Ultimately, the observance of the Lord’s Day as the consummated Sabbath is a response to the Lord’s comfortable words: “Come unto me, all you who travail and are heavy laden, and I will give you rest.” Sabbatarianism is the attempt to control the invitation apart from the one who invites. Self-care-ism is the obscuring of the one who invites, leaving only the mercurial warmth of being the invited, and dosing ourselves with comforts in a vaguely spiritual way. Secularism is the end-game of these tendencies, a reversion to the toil of work interrupted by coping mechanisms and declining enthusiasm. Eventually, Sunday becomes just one more day in the morass of time. Unless we are rescued, we end from the place we started this series, in the exhausted striving of workaholism, dust ground into dust again. God save us.

It will always be possible  to be drawn into counterfeits of any good thing. The closer we get to the best things, the more deceptive are those counterfeits and the more potent they are for doing us harm. To enter into the Lord’s rest is the highest aspiration, and it obliges us to diligence in all of the little icons of His rest that fill our lives and their rhythms. It’s why we must attend always to the gift of time we have been given, and the shape of that time experienced through Christ. It’s why, if you’re still with me here, I’d love to segue elegantly at this point into a seventh post in which I say, with exactitude of thought and depth of poetry, what that rest exactly is…not what it seems like, but what it really is. But we have only seen it in a mirror dimly. I cannot put to words exactly what that rest is like, because I have known it only in fits and starts and all the little intimations of immortality we receive as signs of hope along the way. And so I must close with a glimpse at it from the edge of our world, through a greater imagination than my own

 

“…the things that began to happen after that were so great and beautiful that I cannot write them.

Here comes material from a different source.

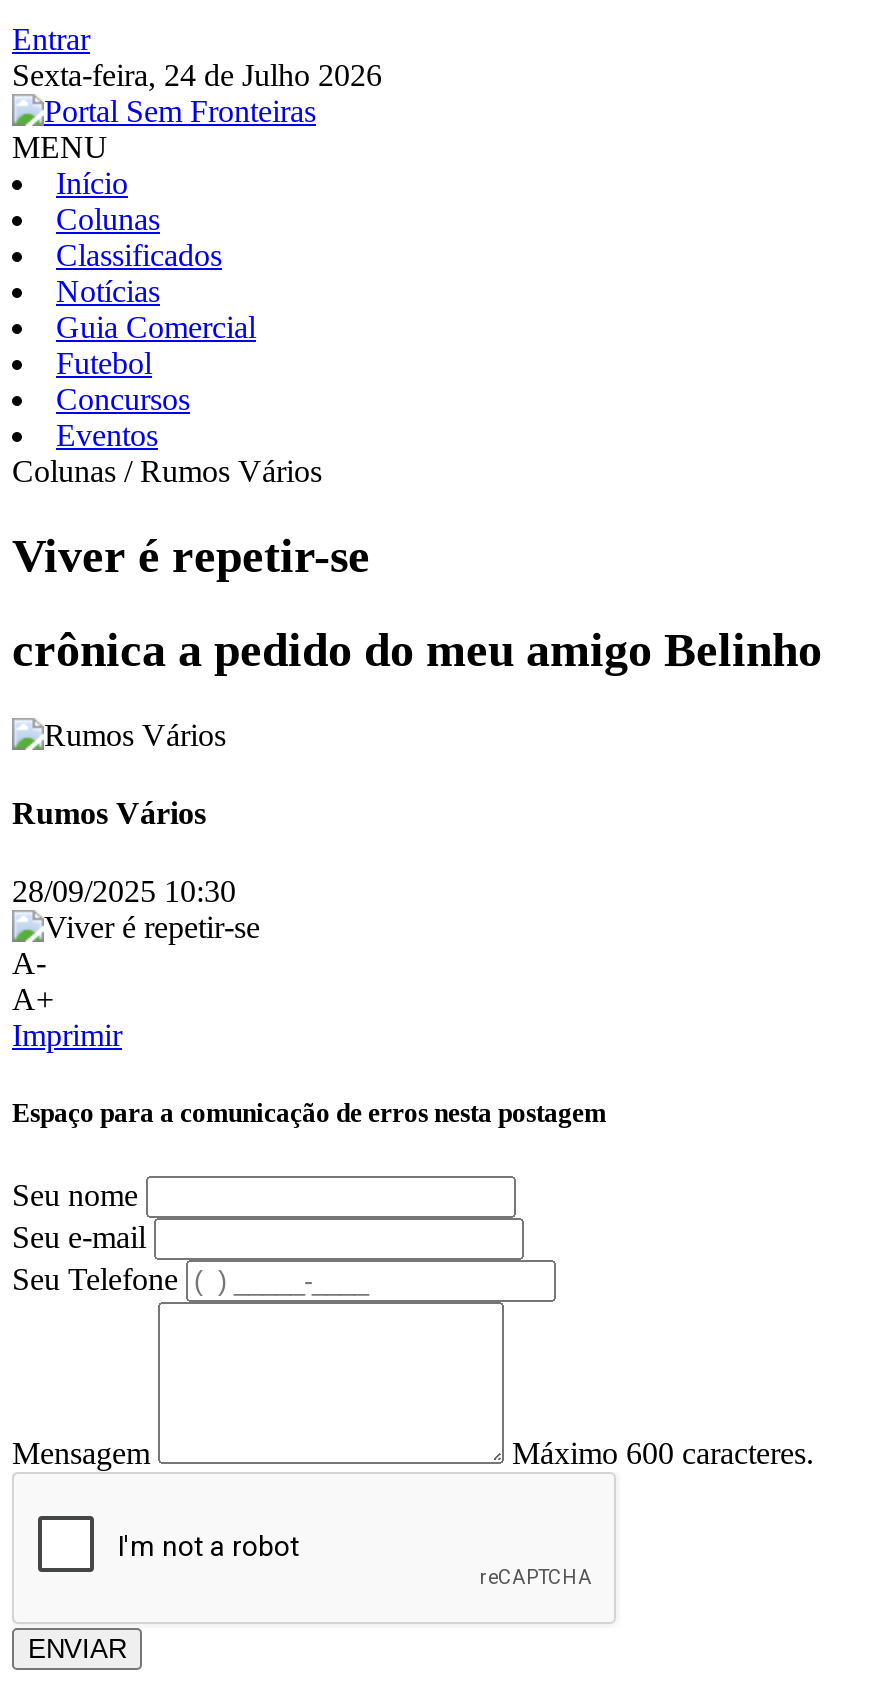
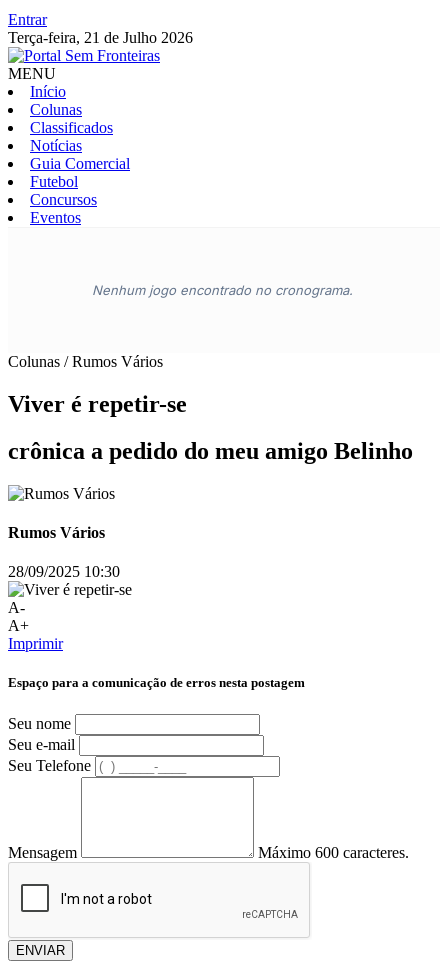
- Sexta-feira, 24 de Julho 2026
+ Terça-feira, 21 de Julho 2026

+ Nenhum jogo encontrado no cronograma.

And for us this is the end of all the stories, and we can most truly say that they all lived happily ever after. But for them it was only the beginning of the real story. All their life in this world and all their adventures in Narnia had only been the cover and the title page: now at least they were beginning Chapter One of the Great Story which no one on earth has read: which goes on forever: in which every chapter is better than the one before” (C.S. Lewis, The Last Battle).